By the way, I have been a consultant to French railroad SNCF and I gaurantee we do not want to emulate the European rail system. First and foremost, the railroads are huge employment boondoggles. I remember that the SNCF when I was there had something like 100,000 freight cars but 125,000 freight car maintenance people. I suggested the railroad could assign one individual full time to his own car and still lay off 20% of the work force.
The main reason we don't have inter-city passenger rail is a simple one that anyone spending 5 minutes with the numbers can understand -- there are distance break points where air travel is more economic than rail, and most US inter-city transit falls into the larger distance ranges.
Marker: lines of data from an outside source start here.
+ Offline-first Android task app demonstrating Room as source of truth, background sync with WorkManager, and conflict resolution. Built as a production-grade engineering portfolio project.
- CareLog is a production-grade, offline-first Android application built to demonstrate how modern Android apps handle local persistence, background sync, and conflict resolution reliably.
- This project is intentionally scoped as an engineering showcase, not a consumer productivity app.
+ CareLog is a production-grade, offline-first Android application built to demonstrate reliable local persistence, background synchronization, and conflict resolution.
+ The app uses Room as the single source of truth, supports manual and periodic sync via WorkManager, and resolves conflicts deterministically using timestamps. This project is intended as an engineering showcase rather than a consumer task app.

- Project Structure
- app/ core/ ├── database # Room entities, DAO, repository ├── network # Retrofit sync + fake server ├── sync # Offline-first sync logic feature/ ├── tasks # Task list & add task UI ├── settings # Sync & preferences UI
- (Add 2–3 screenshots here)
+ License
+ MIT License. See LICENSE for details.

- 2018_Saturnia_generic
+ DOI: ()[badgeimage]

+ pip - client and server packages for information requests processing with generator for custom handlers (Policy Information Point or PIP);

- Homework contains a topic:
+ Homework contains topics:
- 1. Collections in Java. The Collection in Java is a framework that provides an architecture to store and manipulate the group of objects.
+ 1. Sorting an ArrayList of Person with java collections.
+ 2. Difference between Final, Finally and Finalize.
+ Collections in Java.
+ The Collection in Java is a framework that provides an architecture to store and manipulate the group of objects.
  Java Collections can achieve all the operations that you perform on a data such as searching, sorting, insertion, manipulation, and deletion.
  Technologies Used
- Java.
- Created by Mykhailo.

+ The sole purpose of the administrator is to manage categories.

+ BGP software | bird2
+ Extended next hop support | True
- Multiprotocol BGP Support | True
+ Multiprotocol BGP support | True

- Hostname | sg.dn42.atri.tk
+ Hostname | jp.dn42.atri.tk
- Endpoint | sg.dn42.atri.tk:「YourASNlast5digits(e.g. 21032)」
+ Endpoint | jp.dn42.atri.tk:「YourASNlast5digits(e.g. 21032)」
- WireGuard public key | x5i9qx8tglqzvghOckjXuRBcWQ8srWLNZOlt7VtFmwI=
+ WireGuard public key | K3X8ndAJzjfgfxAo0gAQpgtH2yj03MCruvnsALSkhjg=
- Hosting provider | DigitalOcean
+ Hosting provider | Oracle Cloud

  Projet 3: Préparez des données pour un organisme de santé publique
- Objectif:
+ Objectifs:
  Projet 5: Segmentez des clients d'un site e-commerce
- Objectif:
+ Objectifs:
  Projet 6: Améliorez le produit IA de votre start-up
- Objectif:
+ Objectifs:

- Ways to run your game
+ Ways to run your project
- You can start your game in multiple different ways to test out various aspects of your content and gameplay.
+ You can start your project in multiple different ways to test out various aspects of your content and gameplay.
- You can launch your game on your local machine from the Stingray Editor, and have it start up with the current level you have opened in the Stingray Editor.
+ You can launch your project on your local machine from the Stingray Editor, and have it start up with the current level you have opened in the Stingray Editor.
Anyway, the anti-planner shares a bit of information that is seldom mentioned in the rail discussion that makes the US rail system look a lot more desireable:
Europe has decided to run its rail system primarily for passengers,
while America's system is run mainly for freight. Europe's rail system
has about 6 percent of the passenger travel market, while autos have
about 78 percent. Meanwhile, 75 percent of European freight goes by
highway. Here in the U.S., highway's share of freight travel is only 29
percent, while the auto's share of passenger travel is about 82
percent. So trains get 4 percent of potential auto users in Europe out
of their cars, but leave almost three times as much freight on the
highway.
In fact, the freight rail system is so efficient that to some extent we've obviated the need for the Panama Canal. Many Asian container ships bound for Europe actually make port in Seattle or Vancouver, offload their containers onto trains which shoot across the country to New York or another eastern port where they are reloaded on ships for the trip to Europe.
By the way, in the same article, don't miss the hilarious proposal in Minnesota to spend taxpayer money for a high speed rail line from the Twin Cities to ... Duluth. Yeah, that's the ticket. New York to Boston barely makes it financially, but St. Paul to Duluth is going to be a winner.